“Sims” creators on Twitch and YouTube have been testing the game, building complex houses and trying absurd challenges like having as many babies as possible or subjecting their Sims to Kafka-esque psychological torture (all fun, of course). Some pioneering “Sims” creators even role-play on Instagram, showing perfect Sim lives for their other Sim friends to praise and envy.
But “The Sims” is also a haven for neurodiverse players, some of whom grew up with the game and keep repeating it well into adulthood. “The Sims” is an open world game, which means there is no right or wrong way to experience it. Whether you want to speed up the apocalypse or just help their little Sims with the laundry, there are no expectations that are not set by the player himself. For some with autism, ADHD, or other conditions, that means they can tailor the game to whatever they want: a place of comfort in a confusing world, some sort of social roadmap, an alternate reality where they’re in control, or just a lifelong special interest.
The idea that “The Sims” offers a neater, simpler version of our own world is built into the game’s DNA. Game creator Will Wright lost his home during the 1991 Oakland-Berkeley firestorm in California. During the reconstruction, he was moved to consider what life really consisted of. A set of needs to be met? Items to own? People to love?
“I’ve always been fascinated by human behavior. I also love any game that I can build and create with. The Sims have combined both,” she tells CNN.
Of course, you don’t have to be neurodiverse to find solace in low-stakes games like you are, like “The Sims.” But for people like Ashcroft, structured social interactions and the ability to create different situations work almost like a real-life laboratory.
“I can play in different ways depending on my mood. Sims have their own emotions for me to explore and I can act out different situations in a safe environment. Neurodiverse players can explore relationship dynamics that aren’t natural to us,” she says .
“One thing that makes ‘The Sims’ so special is that it’s not ‘punishment’,” he told CNN. “It’s a really good oasis, so to speak. My everyday life demands so much from me, and I can just sit down and do whatever I want with those little people.”
Benji says he gets the most satisfaction from the game by setting goals for his Sims and mapping out what their story will look like. And while he doesn’t identify with the emotional aspects of the game as much as a very sociable person, there have been times when he felt surprisingly seen.

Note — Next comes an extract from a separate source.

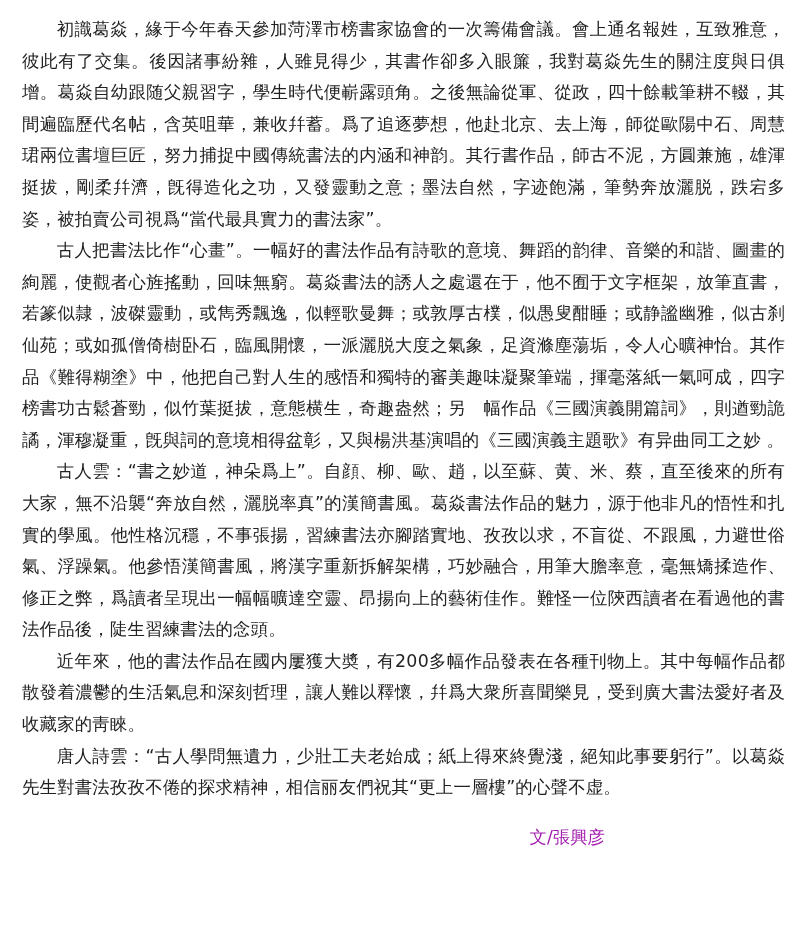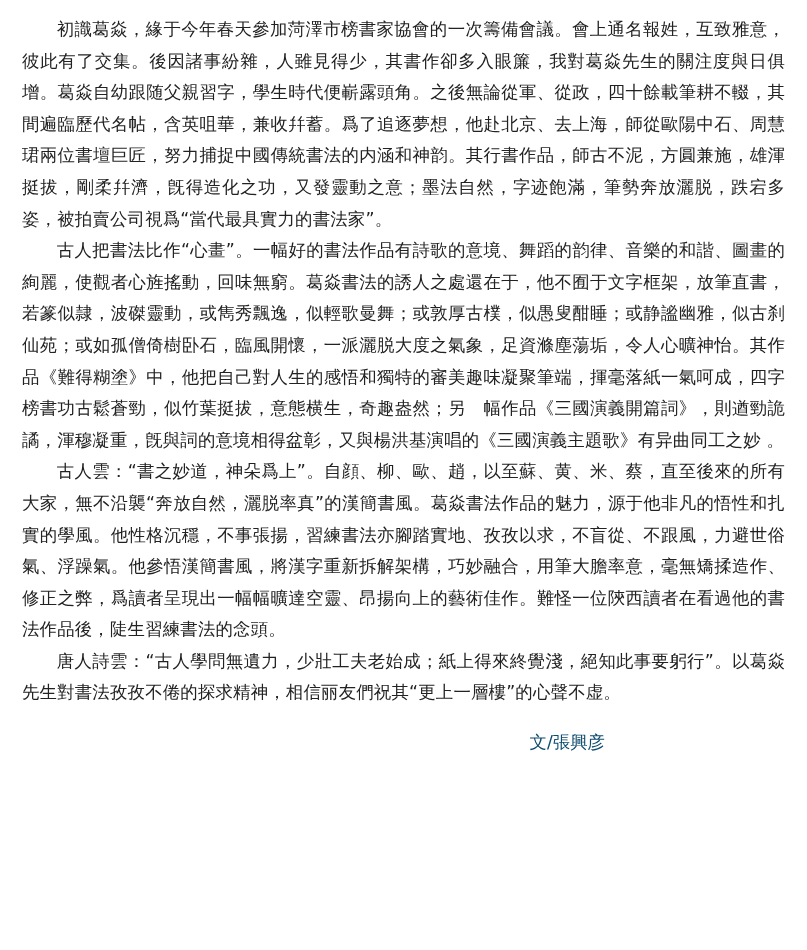"近年來，他的書法作品在國内屢獲大奬，有200多幅作品發表在各種刊物上。其中每幅作" p.para { html: none -> <p>近年來，他的書法作品在國内屢獲大奬，有200多幅作品發表在各種刊物上。其中每幅作品都散發着濃鬱的生活氣息和深刻哲理，讓人難以釋懷，幷爲大衆所喜聞樂見，受到廣大書法愛好者及收藏家的靑睞。</p> }
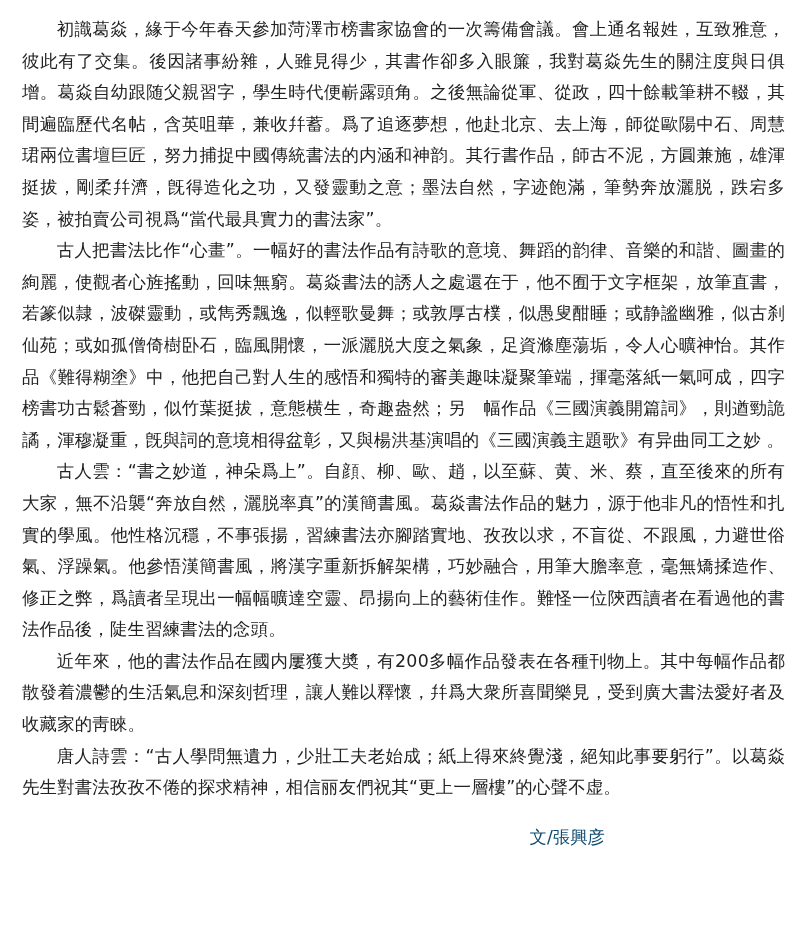"文/張興彦" .signature { color: #0c4a6e -> #a21caf }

“At one point, the developers introduced a new trait — now a Sim could be an ‘overachiever.’ So when I applied that trait to one of my Sims, he got bored and restless as his life went to sleep. took on challenging tasks, he was so happy and fulfilled, and I thought, “Wow. I’ve never had anything to do with each other. so much for a Sim in my life.'”
People with autism and ADHD are not the only ones who find satisfaction in inhabiting their own designed world. As communities have naturally developed around “The Sims” and its many expansions and adaptations, other marginalized identities have recognized a similar value. Some LGBTQ ‘Sims’ players say the game has helped them on their way to living their true selves. (“Sims” characters have always been able to form romantic relationships with other adult Sims, regardless of their gender.)
Over the years, EA has released several updates that allow people to fully customize their appearance, race, cultural identity, gender identity, and sexuality. Benji, who is from Sao Paulo, Brazil, says he has noticed occasional updates with cultures outside the US, such as music from international artists recorded in Simlish, the language of the Sims.
This addition underlines the very reason why neurodivergent players keep launching “The Sims” year after year, across all life stages. If the world doesn’t seem to be built for you, it’s a relief to be able to build one yourself.